* DIRECTIONS FOR THIS TASK *
Which lines below hold the word "label"? Report each one.

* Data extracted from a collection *
Start of Block

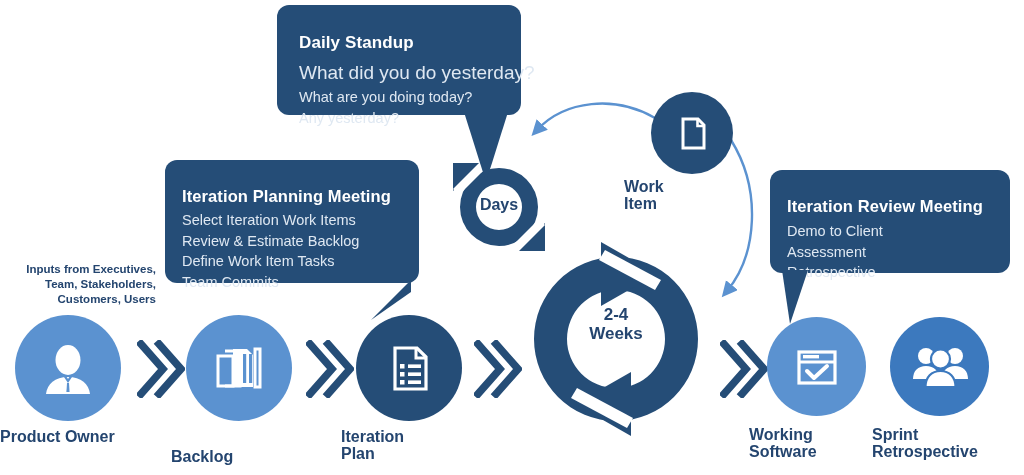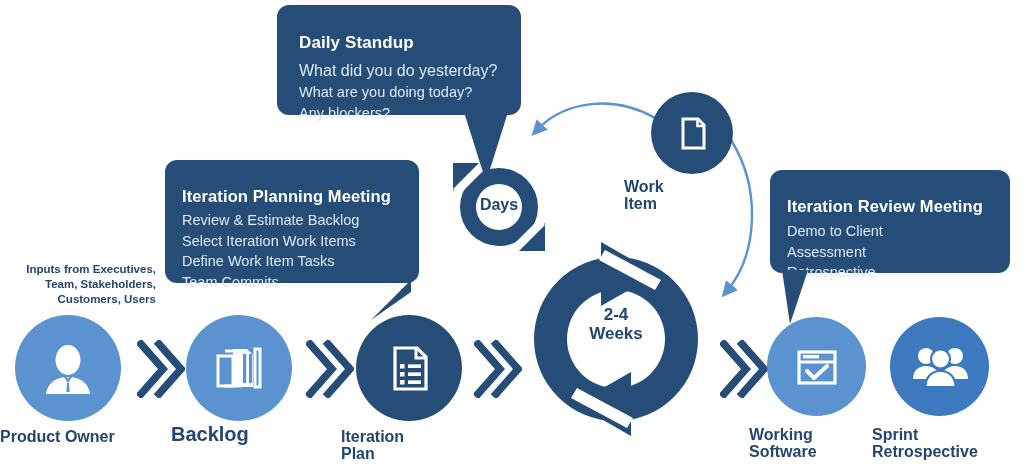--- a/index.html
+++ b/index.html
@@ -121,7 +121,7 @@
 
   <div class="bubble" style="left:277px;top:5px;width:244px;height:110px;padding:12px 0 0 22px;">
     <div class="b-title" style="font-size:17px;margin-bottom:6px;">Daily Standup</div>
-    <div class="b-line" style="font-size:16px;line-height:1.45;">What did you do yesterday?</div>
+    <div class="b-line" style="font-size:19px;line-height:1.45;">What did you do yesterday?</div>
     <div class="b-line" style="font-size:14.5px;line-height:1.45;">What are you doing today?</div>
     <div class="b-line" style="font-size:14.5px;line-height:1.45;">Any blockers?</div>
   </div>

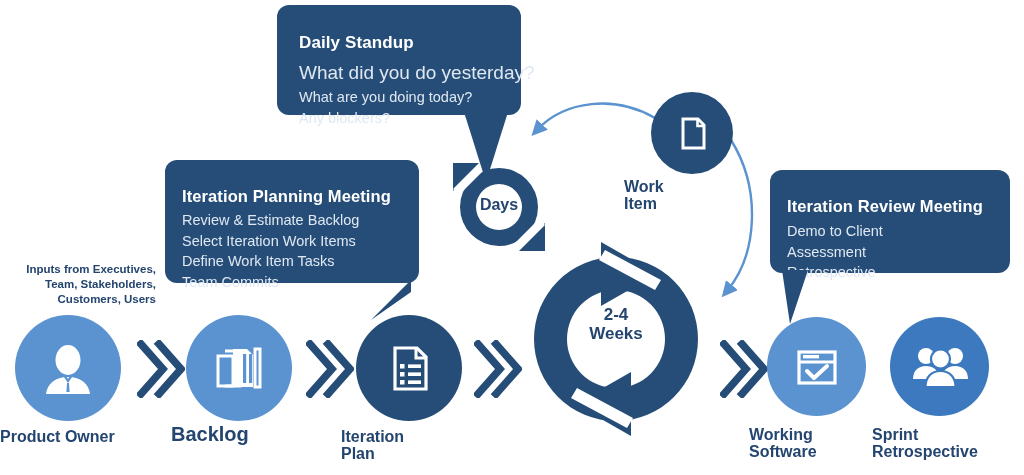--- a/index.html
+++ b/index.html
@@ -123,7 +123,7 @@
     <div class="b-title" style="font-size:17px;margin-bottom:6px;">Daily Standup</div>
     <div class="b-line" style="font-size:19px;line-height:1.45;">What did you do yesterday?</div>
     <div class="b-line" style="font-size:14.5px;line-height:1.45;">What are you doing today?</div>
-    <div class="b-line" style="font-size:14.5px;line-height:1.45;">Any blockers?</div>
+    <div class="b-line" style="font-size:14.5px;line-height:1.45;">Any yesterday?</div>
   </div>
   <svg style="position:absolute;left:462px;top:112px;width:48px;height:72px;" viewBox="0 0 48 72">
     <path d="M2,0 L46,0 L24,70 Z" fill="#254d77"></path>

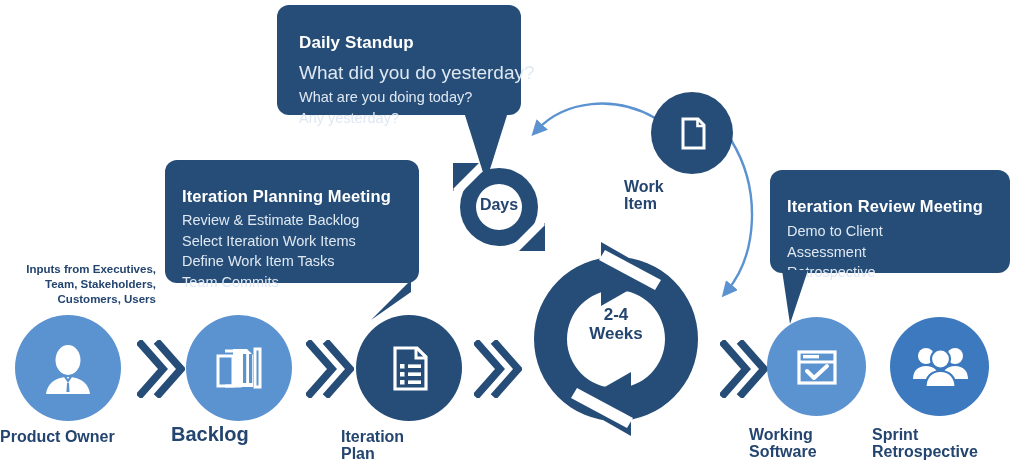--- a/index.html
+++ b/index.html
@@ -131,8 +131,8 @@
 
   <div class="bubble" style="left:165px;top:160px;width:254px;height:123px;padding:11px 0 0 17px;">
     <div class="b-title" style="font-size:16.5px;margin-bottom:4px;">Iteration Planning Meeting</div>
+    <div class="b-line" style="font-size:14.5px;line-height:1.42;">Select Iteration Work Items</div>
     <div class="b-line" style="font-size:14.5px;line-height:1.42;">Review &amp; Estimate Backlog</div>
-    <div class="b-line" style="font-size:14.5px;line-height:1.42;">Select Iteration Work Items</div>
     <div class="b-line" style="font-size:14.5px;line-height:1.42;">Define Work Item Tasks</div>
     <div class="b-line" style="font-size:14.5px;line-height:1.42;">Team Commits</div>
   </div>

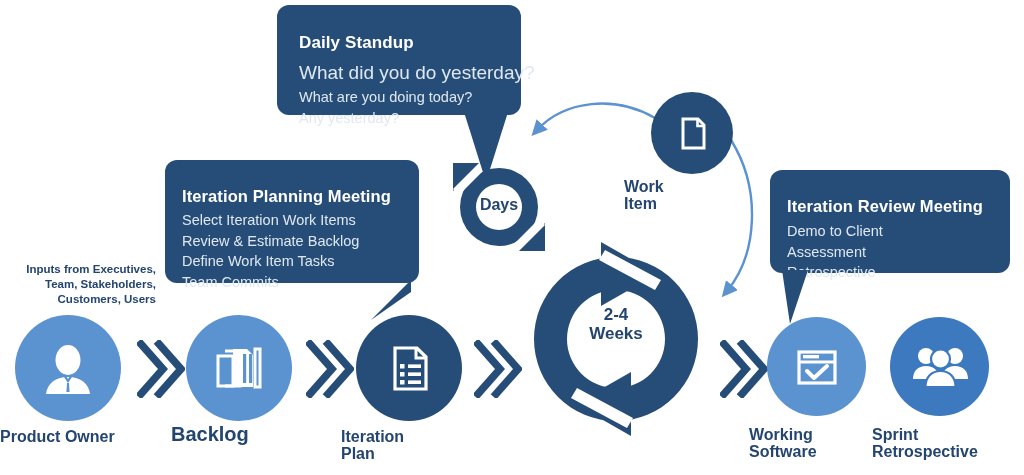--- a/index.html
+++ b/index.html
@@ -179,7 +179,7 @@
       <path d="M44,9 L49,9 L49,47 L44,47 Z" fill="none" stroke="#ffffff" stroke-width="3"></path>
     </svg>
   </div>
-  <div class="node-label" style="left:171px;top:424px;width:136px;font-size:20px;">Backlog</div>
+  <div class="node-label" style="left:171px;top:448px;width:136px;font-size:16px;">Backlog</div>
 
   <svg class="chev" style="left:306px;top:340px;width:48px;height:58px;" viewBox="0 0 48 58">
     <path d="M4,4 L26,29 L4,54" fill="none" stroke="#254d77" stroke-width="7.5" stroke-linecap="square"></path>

End of Block
Start of Block

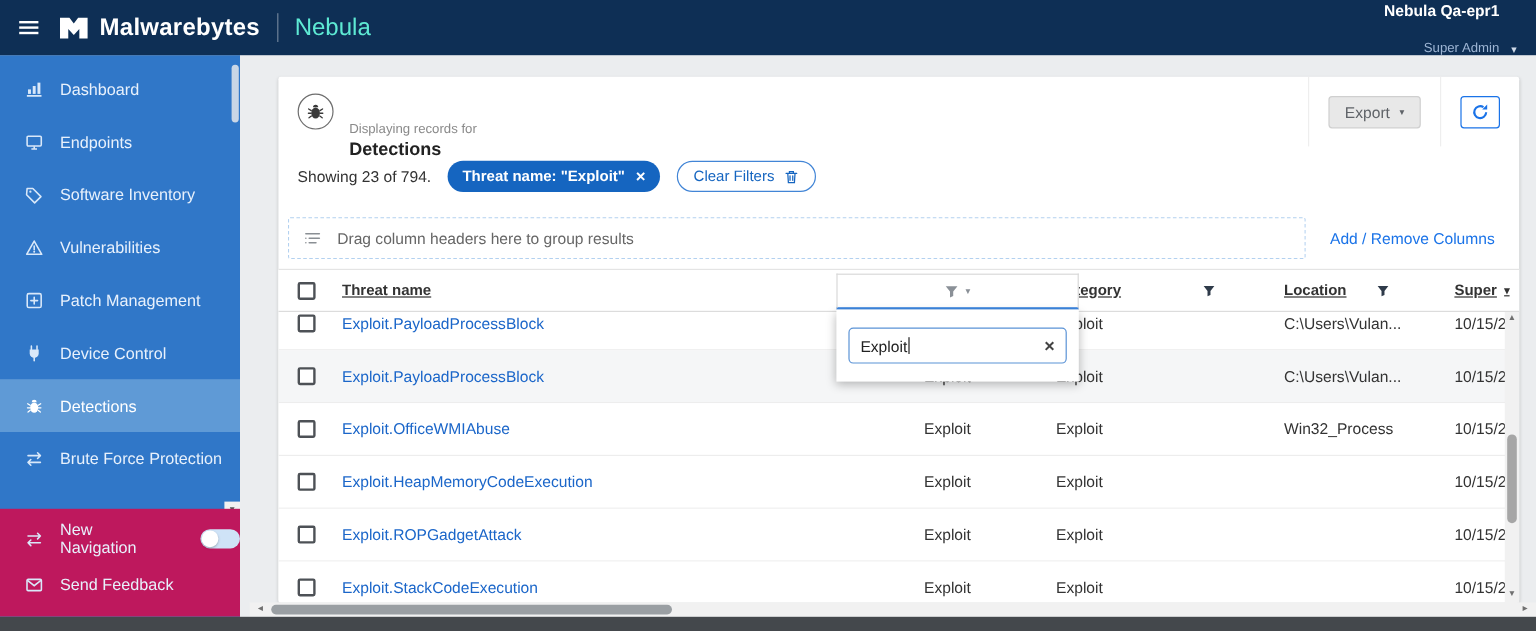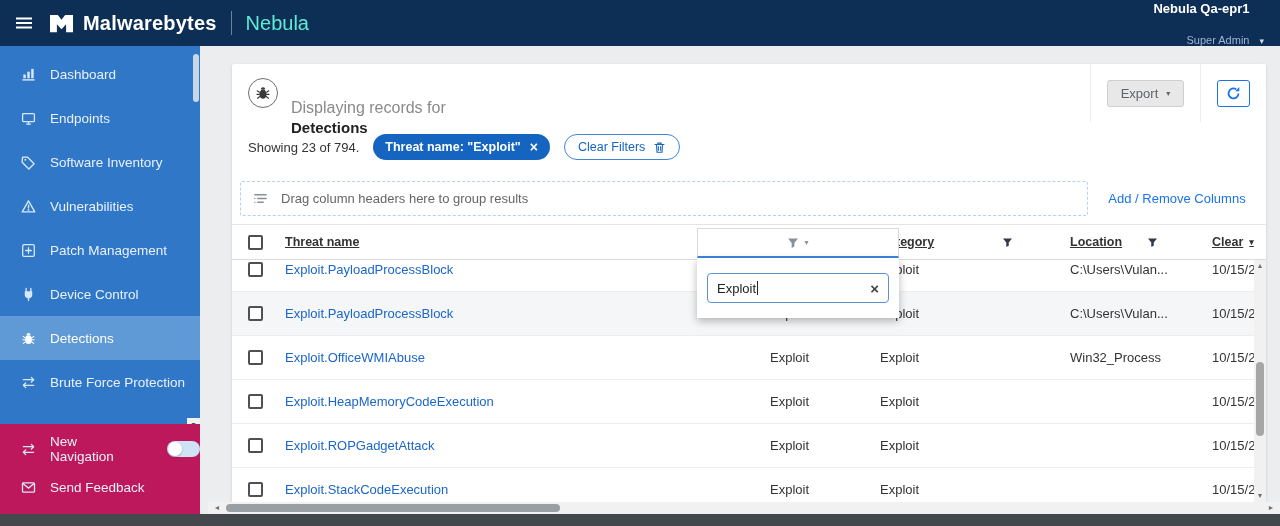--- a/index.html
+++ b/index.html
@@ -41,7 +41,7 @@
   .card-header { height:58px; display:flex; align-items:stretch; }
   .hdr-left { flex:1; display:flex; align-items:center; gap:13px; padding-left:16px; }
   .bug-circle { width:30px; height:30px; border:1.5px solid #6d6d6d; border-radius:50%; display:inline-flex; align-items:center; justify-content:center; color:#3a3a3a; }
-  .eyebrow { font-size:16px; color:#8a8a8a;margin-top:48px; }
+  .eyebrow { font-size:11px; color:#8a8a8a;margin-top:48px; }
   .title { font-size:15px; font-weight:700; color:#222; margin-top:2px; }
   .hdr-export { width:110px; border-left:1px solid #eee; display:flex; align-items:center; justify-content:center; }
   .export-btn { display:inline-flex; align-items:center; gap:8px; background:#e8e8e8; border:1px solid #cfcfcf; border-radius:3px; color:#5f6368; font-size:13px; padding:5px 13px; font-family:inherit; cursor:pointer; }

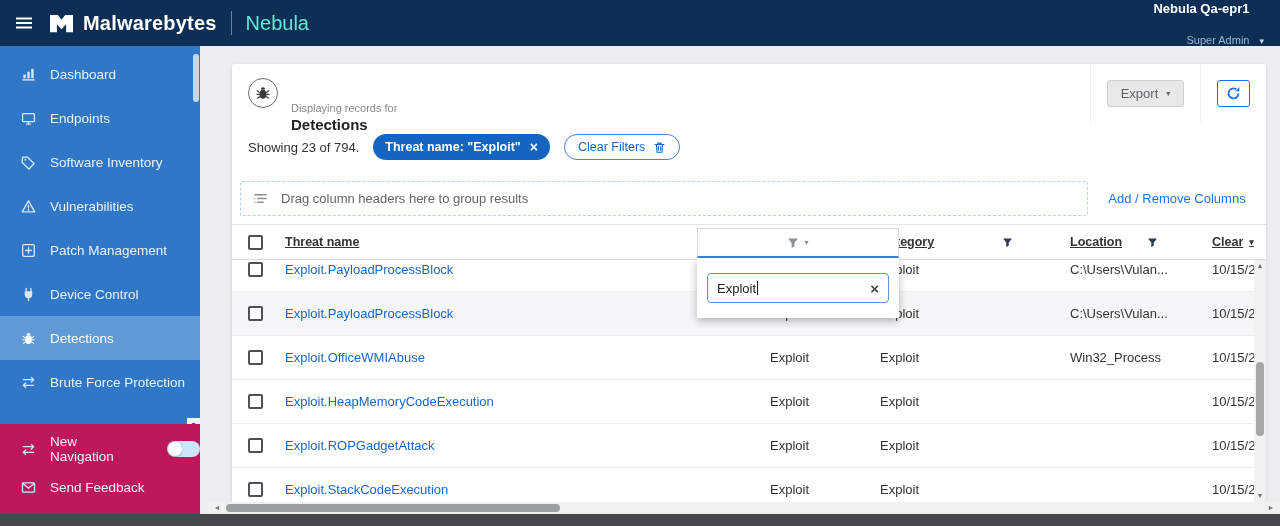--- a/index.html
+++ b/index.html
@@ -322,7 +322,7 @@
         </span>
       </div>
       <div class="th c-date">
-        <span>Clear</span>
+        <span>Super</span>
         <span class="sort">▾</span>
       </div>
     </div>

End of Block

* RESPONSE TO THE EXERCISE *
-  <div class="node-label" style="left:171px;top:424px;width:136px;font-size:20px;">Backlog</div>
+  <div class="node-label" style="left:171px;top:448px;width:136px;font-size:16px;">Backlog</div>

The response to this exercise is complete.